Rizal menegaskan, saat ini merupakan masa golden time bagi mahasiswa jika bisa melakukan kegiatan Abdi Desa.
Dengan begitu, mahasiswa bisa mendatangi kepala desa dan camat untuk memastikan apakah APBDes sudah menyisihkan sekian persen untuk penanggulangan kekeringan di wilayahnya.
"Jika tidak disisihkan, mahasiswa wajib memberikan dorongan untuk pengadaan tandon air ataupun pipanisasi," tegasnya.
Selain itu, para pemangku kebijakan di tingkat kecamatan disebut Rizal bertanggung jawab penuh terhadap daun jatuh di wilayahya.
"Karena dari 18 kecamatan, ada beberapa camat masih santai. Padahal wilayahnya masuk potensi bencana," katanya.
Ia berharap, diskusi semacam ini bisa terus berlanjut dengan menghadirkan anggota DPRD Bangkalan dan Dinas Pekerjaan Umum.
Karena Dinas Pekerjaan Umum, lanjut Rizal, merupakan eksekutor teknis dari semua kegiatan yang direncanakan.
"BPBD tidak boleh mengeksekusi teknis karena kami fungsi koordinasI, fungsi komando, fungsi pelaksanaan dan penanggulangan bencana," pungkasnya.
Anggota Komisi V DPR RI Fraksi PKB Dapil Madura H Syafiuddin Asmoro mengapresiasi langkah mahasiswa dan para pemuda dalam berserikat dan berkumpul karena rasa kepedulian terhadap Bangkalan.
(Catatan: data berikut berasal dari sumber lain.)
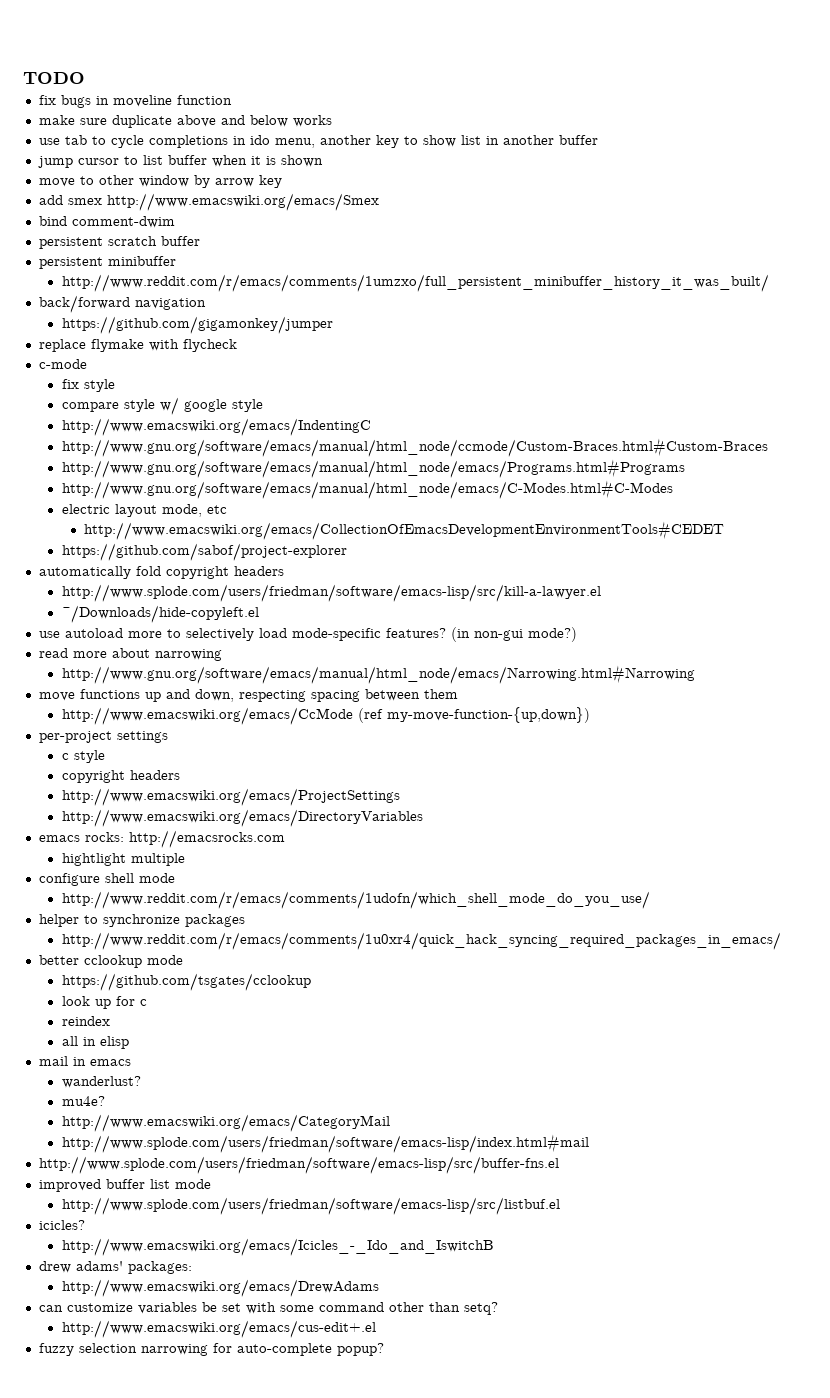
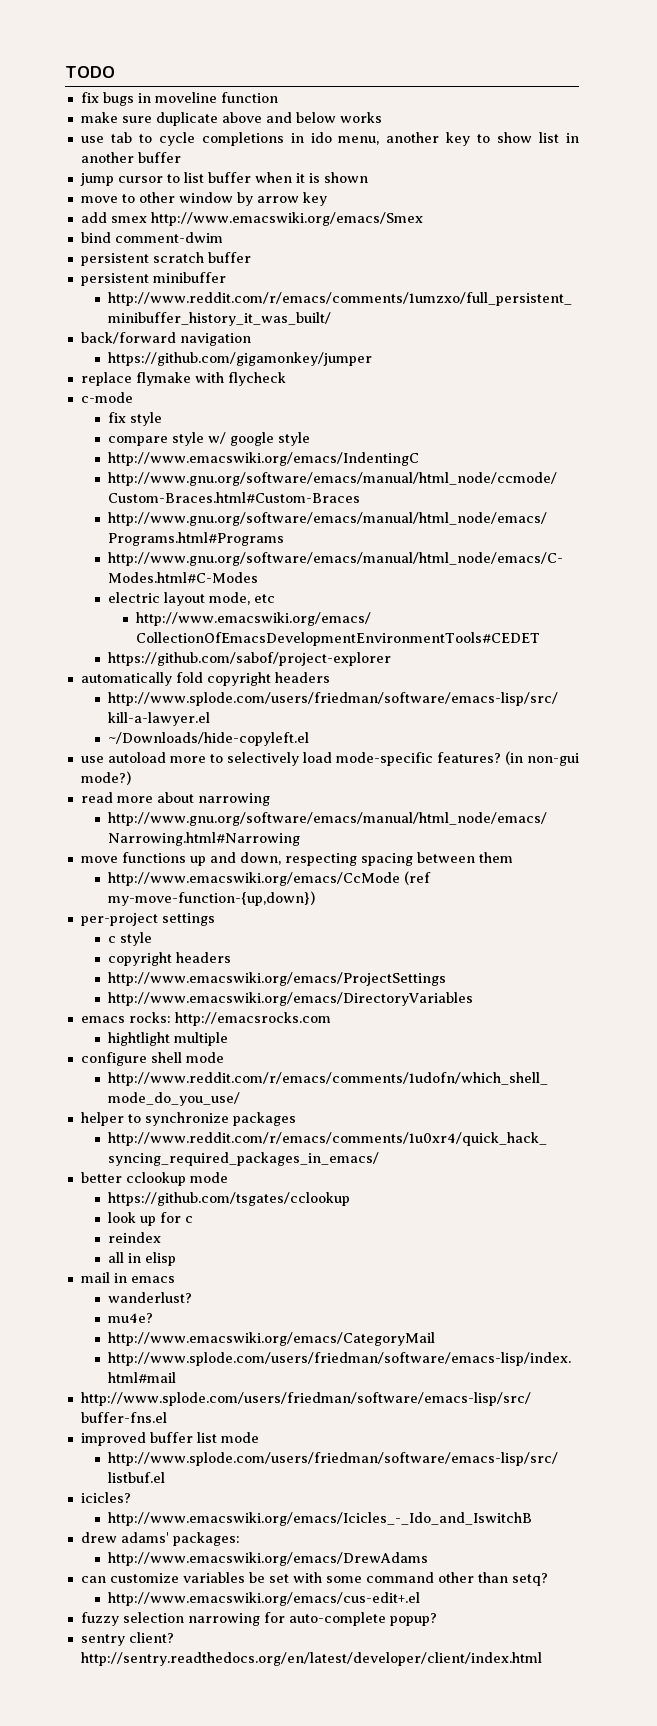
+ sentry client? http://sentry.readthedocs.org/en/latest/developer/client/index.html

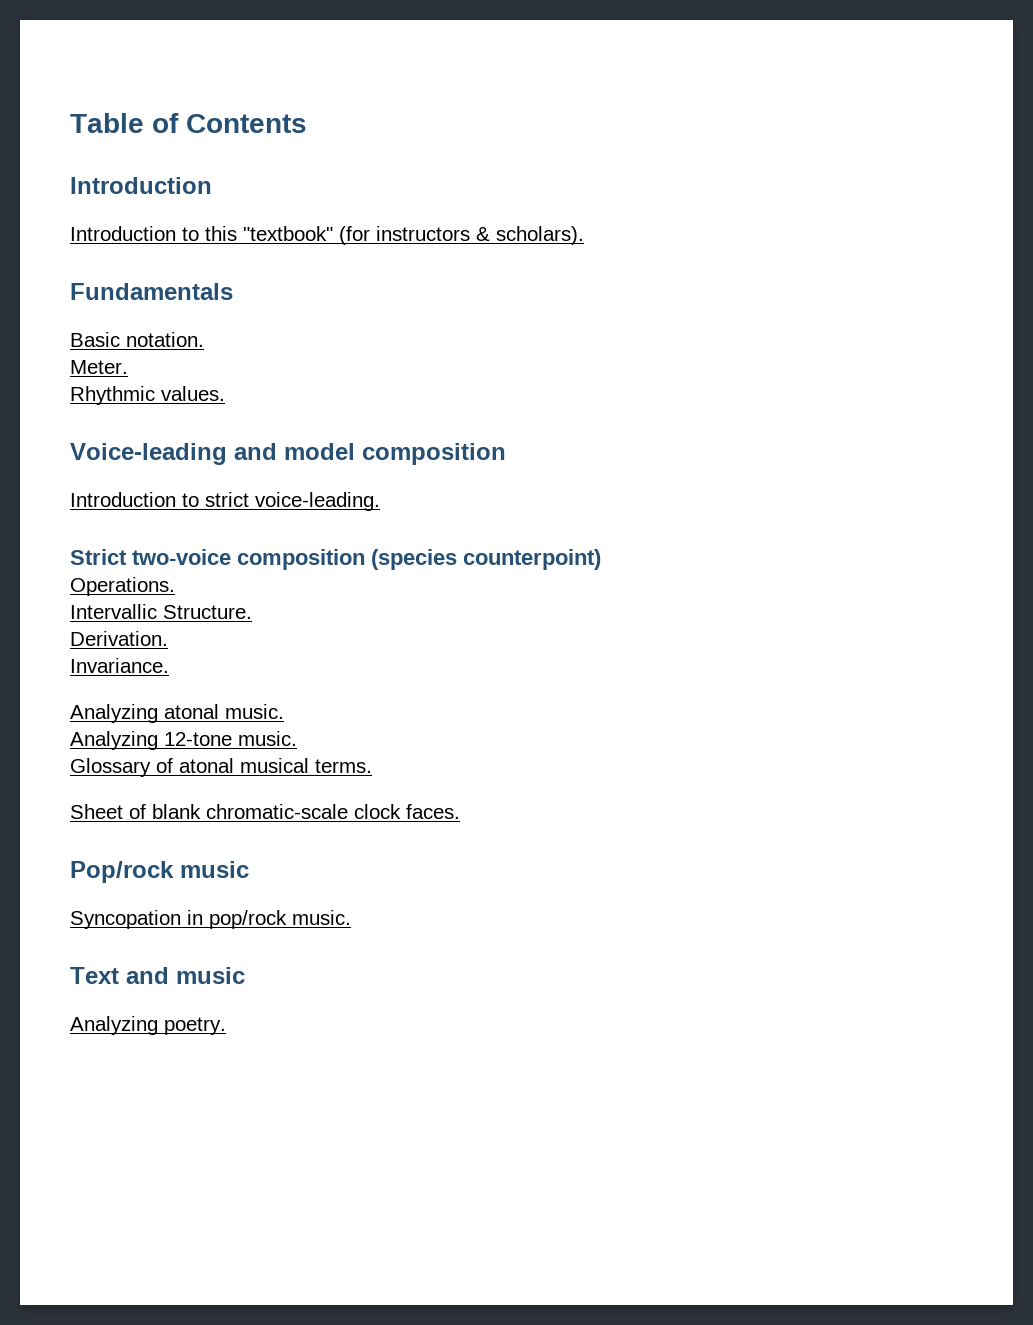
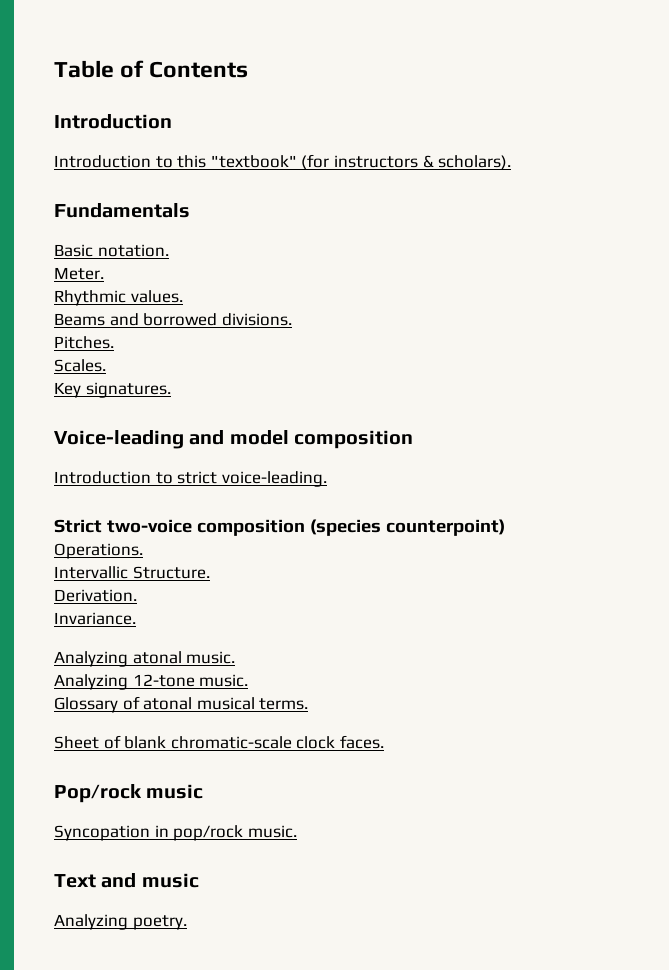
+ Beams and borrowed divisions.
+ Pitches.
+ Scales.
+ Key signatures.

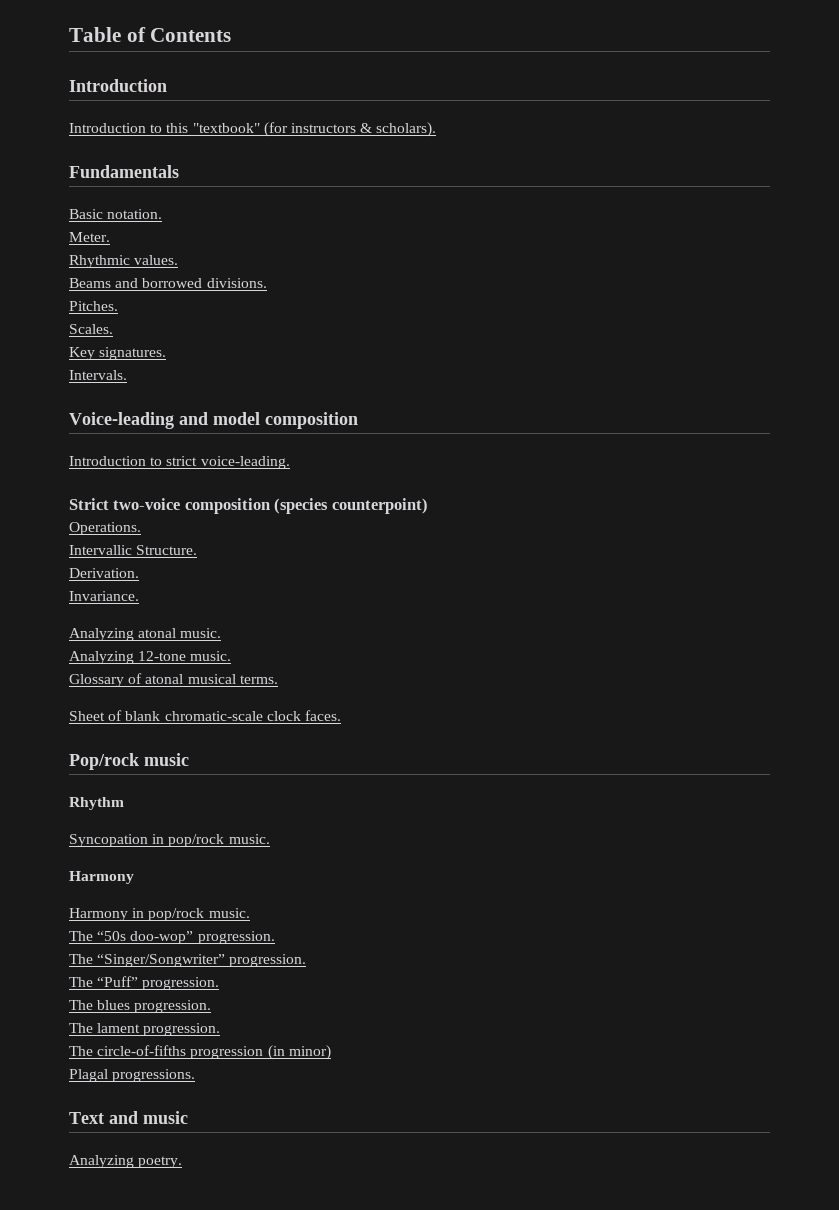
+ Intervals.
+ Rhythm
  Syncopation in pop/rock music.
+ Harmony
+ Harmony in pop/rock music.
+ The “50s doo-wop” progression.
+ The “Singer/Songwriter” progression.
+ The “Puff” progression.
+ The blues progression.
+ The lament progression.
+ The circle-of-fifths progression (in minor)
+ Plagal progressions.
"Bencana krisis air bersih di sejumlah wilayah di Bangkalan memang sudah menjadi permasalahan klasik," ungkapnya.
Karena itu, pria yang akrab disapa Ji Safi itu mendorong pihak Eksekutif Bangkalan benar-benar serius mengakomodir suara mahasiswa, dalam diskusi ini, sebagai wakil masyarakat terdampak bencana kekeringan.
Di satu sisi, lanjutnya, sebagai anggota Komisi V DPR RI dirinya akan memperjuangkan secara maksimal aspirasi mahasiswa.
"Kami akan kerjasama dengan Pemkab Bangkalan. Silahkan membuat pengajuan melalui wadah yang telah terbentuk," pungkas politisi kelahiran Kecamatan Tanah Merah Kabupaten Bangkalan itu.